The institution was located near the Charity Hospital of New Orleans, whose wards were opened for clinical instruction. The school quickly expanded, enrolling 76 students in its first session and growing to more than 200 students within five years. Through legislative support and private funding, the school developed facilities, including a medical museum, and became a major center for medical education in the South. Fenner remained deeply involved in teaching and continued contributing to medical journals, including the New Orleans Medical News and Hospital Gazette, during this period.

==Civil War and later years==
Fenner opposed secession at its outset, viewing it as a grave national crisis. However, after Louisiana voted to secede, he aligned himself with his state in accordance with prevailing views of state allegiance.

During the American Civil War, Fenner helped organize medical services, including the establishment of a Louisiana hospital in Richmond, Virginia, and later served in Mobile, Alabama, where he cared for wounded soldiers in hospital wards assigned to him. In 1863, he was expelled from New Orleans after refusing to take an oath of allegiance to the United States. He subsequently worked within Confederate lines until the end of the war.

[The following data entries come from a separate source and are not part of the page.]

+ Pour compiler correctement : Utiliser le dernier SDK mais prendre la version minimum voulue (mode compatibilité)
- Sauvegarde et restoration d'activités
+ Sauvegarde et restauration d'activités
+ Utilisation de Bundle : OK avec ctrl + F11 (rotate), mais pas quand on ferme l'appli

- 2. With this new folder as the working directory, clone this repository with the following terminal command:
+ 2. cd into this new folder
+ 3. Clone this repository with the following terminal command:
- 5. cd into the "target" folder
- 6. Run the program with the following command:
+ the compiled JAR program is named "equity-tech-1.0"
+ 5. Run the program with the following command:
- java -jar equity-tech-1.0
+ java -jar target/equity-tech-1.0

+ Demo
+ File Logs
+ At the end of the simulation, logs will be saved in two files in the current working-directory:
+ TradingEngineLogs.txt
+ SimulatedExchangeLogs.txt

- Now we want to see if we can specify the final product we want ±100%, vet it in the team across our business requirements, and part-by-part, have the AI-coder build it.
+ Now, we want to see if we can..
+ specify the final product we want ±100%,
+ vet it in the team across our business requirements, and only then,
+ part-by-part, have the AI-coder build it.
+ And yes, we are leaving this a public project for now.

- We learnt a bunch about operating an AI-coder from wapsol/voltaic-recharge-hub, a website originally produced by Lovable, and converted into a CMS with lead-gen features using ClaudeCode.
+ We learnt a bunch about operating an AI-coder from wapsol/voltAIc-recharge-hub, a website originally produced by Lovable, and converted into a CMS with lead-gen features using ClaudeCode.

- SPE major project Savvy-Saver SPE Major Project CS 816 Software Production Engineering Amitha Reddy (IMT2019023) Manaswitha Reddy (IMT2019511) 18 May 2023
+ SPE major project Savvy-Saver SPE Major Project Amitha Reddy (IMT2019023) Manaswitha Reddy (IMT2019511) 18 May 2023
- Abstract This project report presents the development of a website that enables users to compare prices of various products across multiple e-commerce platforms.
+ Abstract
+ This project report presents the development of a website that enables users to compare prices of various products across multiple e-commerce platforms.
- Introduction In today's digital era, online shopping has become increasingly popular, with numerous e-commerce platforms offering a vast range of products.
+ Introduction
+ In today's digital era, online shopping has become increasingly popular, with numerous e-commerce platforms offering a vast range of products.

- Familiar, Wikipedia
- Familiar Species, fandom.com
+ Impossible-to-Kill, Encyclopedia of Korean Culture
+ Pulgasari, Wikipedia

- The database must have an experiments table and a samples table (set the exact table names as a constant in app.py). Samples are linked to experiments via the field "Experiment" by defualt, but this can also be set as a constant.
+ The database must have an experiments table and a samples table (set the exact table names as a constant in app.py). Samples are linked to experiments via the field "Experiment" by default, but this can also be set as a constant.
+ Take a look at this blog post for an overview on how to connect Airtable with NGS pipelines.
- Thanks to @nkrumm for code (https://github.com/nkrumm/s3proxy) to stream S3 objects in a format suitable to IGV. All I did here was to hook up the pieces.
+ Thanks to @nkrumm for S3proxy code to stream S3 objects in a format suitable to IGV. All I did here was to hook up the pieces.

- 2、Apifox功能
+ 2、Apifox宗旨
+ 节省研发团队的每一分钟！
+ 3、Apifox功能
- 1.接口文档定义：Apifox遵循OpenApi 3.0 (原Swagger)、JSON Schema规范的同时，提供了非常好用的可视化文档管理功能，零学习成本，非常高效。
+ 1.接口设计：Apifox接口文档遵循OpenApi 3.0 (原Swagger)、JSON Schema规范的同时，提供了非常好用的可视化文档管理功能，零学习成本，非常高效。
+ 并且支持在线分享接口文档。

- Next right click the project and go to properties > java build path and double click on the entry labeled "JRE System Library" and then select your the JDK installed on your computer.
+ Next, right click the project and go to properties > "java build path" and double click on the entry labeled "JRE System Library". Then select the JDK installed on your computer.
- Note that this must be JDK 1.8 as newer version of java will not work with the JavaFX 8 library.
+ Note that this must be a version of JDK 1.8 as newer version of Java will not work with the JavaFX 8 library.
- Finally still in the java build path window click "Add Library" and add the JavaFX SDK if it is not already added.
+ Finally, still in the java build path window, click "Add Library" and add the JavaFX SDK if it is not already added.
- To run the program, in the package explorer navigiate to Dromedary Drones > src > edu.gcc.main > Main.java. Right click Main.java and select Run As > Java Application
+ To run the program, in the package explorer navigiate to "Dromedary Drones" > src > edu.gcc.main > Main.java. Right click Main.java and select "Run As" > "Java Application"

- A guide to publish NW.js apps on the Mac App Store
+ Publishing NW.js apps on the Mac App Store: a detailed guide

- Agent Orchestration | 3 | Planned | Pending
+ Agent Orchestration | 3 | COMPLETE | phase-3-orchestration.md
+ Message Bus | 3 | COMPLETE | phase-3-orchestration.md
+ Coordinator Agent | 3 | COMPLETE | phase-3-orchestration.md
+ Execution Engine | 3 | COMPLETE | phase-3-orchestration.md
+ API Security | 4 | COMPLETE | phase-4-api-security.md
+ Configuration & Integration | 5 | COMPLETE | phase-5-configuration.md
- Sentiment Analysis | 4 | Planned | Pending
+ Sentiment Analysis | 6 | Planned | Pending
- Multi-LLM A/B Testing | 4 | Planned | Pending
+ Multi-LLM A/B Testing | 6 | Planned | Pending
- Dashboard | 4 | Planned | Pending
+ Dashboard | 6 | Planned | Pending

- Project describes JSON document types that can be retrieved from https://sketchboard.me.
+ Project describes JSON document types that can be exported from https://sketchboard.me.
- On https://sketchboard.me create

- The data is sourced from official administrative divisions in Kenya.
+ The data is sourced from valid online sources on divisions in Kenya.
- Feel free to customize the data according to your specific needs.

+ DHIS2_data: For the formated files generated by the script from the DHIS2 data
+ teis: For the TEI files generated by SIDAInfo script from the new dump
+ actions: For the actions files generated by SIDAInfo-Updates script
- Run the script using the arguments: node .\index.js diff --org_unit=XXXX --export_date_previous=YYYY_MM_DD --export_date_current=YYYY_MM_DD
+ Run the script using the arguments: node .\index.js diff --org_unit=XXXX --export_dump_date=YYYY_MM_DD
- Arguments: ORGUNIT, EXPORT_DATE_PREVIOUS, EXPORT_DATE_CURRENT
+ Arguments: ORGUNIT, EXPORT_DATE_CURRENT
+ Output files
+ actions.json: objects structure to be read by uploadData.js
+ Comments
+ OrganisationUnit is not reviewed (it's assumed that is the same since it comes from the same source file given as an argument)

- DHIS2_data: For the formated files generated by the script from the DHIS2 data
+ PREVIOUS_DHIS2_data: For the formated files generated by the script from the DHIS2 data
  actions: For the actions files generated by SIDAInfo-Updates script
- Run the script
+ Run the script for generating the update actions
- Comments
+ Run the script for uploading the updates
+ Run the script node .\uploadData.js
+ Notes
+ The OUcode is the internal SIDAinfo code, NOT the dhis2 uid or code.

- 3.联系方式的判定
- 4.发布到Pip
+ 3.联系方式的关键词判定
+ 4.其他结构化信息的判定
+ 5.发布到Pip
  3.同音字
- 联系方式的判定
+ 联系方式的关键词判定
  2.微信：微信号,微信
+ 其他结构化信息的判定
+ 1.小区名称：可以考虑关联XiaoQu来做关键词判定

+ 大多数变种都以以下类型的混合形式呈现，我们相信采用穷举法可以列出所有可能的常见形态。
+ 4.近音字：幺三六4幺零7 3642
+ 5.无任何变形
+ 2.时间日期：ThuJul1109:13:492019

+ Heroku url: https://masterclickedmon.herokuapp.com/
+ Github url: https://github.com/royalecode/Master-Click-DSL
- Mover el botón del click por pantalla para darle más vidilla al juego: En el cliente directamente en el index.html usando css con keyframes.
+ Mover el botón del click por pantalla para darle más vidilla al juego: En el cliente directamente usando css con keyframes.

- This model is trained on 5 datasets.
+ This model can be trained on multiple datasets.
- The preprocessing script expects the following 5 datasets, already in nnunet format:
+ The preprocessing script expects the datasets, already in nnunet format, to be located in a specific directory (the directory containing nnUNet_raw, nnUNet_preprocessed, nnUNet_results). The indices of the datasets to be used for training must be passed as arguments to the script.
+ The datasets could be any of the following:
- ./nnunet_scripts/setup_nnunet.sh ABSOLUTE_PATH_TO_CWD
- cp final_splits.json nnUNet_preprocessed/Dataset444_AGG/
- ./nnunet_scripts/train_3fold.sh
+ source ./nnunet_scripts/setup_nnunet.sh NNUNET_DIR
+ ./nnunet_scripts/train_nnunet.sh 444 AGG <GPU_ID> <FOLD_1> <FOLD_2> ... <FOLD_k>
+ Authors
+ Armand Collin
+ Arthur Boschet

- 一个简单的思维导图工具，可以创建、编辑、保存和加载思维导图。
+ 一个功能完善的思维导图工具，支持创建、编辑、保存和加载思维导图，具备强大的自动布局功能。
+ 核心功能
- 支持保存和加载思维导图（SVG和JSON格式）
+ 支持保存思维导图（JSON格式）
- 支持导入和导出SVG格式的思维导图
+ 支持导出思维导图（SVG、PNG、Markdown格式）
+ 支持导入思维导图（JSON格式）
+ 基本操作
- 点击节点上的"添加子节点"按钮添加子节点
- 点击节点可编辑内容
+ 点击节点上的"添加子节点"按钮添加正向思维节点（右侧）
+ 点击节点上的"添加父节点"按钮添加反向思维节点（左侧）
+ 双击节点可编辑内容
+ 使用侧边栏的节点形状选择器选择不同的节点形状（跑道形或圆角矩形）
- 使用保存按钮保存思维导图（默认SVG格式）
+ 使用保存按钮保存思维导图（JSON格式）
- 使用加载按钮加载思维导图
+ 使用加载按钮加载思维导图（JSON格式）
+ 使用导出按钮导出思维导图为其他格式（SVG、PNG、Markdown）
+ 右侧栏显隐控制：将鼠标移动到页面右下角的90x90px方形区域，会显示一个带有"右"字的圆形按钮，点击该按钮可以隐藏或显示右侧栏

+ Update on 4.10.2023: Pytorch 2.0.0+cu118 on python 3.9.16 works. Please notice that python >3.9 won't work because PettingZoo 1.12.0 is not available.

The strain of wartime service and the broader conditions of the conflict adversely affected his health, and he developed diabetes. After a period of recovery in Mississippi, he returned to New Orleans to find his property disrupted and the medical school under occupation. He succeeded in reopening the school and resumed his professional activities despite declining health. On May 4, 1866, Fenner died at his home in New Orleans. On the same day, the first issue of the Southern Journal of the Medical Sciences, with Fenner as senior editor, was published.

Fenner's son, Charles Erasmus Fenner, would go on to become a justice of the Louisiana Supreme Court.